Notable women of history receive their due, with a panorama of a evening gown worn by opera singer, Marian Anderson, placed near a photo of Emily Dickinson’s simple white dress. Eleanor Roosevelt’s quiet domicile, Val-Kill, is full of the furniture she had manufactured. The desk of Virginia Woolf is swept clean, in contrast to the quote from her husband that she was “not merely untidy, but squalid.” In a nod to the artistic feminist past, 19th century photographer Julia Margaret Cameron (who, interestingly, was Virginia Woolf’s great-aunt) is represented by a piece depicting the garden door through which her famous neighbor, Alfred, Lord Tennyson, was able to visit in secrecy (nothing shady, just avoiding his many fans). Both the hard and the soft sides of the famed sharp-shooter, Annie Oakley, are revealed by a bullet hole in the center of a heart.
There are artifacts and architecture of all kinds highlighting other artists, from Martha Graham’s iron gates juxtaposed with Isamu Noguchi’s props to Pete Seeger’s incredibly crowded home workshop to Ansel Adams’ glowing red darkroom. You can turn 180 degrees from a rumination on Sigmund Freud’s couch and see the Graceland graves of Elvis Presley’s family. Bet Freud would have a field day with that!

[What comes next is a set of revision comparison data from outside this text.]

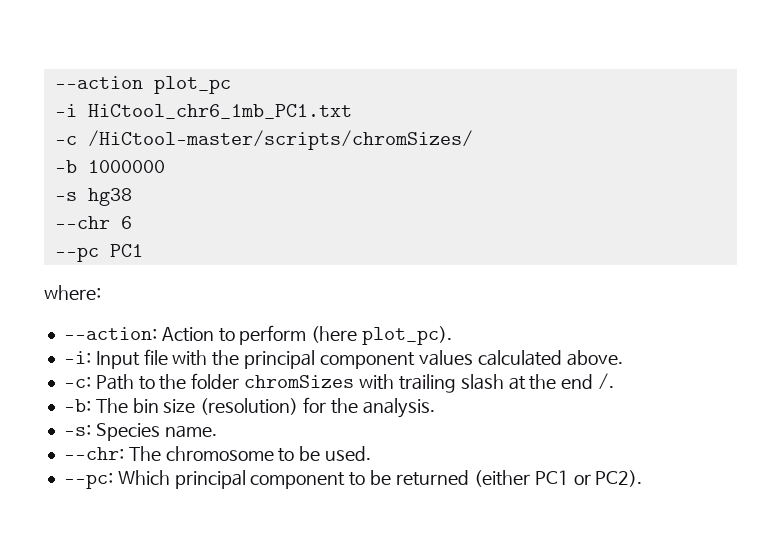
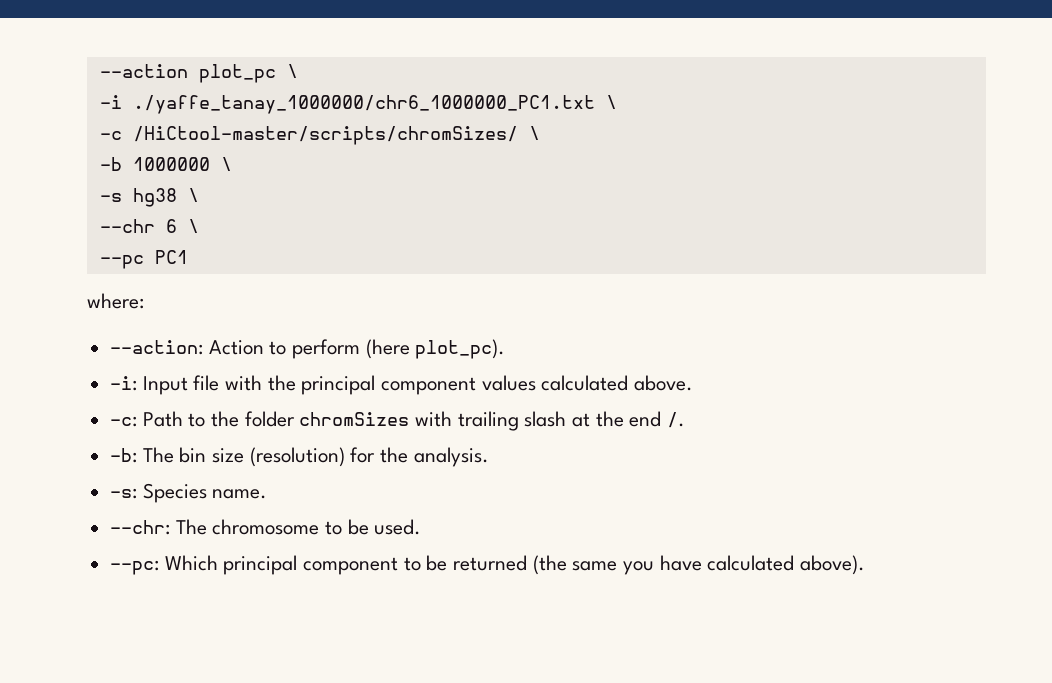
- --action plot_pc
+ --action plot_pc \
- -i HiCtool_chr6_1mb_PC1.txt
+ -i ./yaffe_tanay_1000000/chr6_1000000_PC1.txt \
- -c /HiCtool-master/scripts/chromSizes/
+ -c /HiCtool-master/scripts/chromSizes/ \
- -b 1000000
+ -b 1000000 \
- -s hg38
+ -s hg38 \
- --chr 6
+ --chr 6 \
- --pc: Which principal component to be returned (either PC1 or PC2).
+ --pc: Which principal component to be returned (the same you have calculated above).

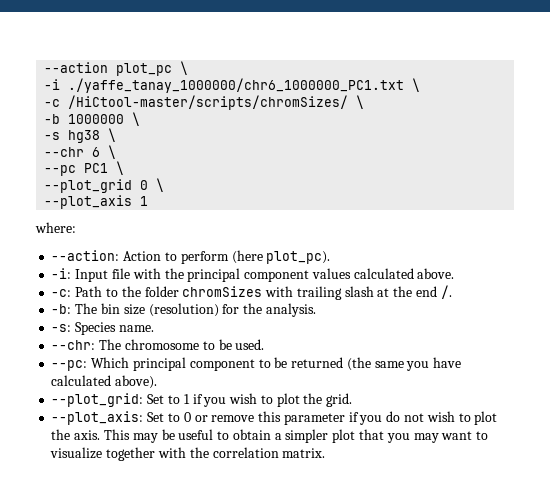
- --pc PC1
+ --pc PC1 \
+ --plot_grid 0 \
+ --plot_axis 1
+ --plot_grid: Set to 1 if you wish to plot the grid.
+ --plot_axis: Set to 0 or remove this parameter if you do not wish to plot the axis. This may be useful to obtain a simpler plot that you may want to visualize together with the correlation matrix.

Of course, the visionary Georgia O’Keeffe herself is acknowledged through photos of her house, her studio daybed and her pastels. And you should definitely allow enough time to head back through the Museum to see Georgia O’Keeffe and and the Faraway: Nature and Image, which will be on display through May 5, 2013.
Annie Leibovitz: Pilgrimage will be on exhibit at the Georgia O’Keeffe Museum through May 5, 2013. This is a pictorial journey worth taking!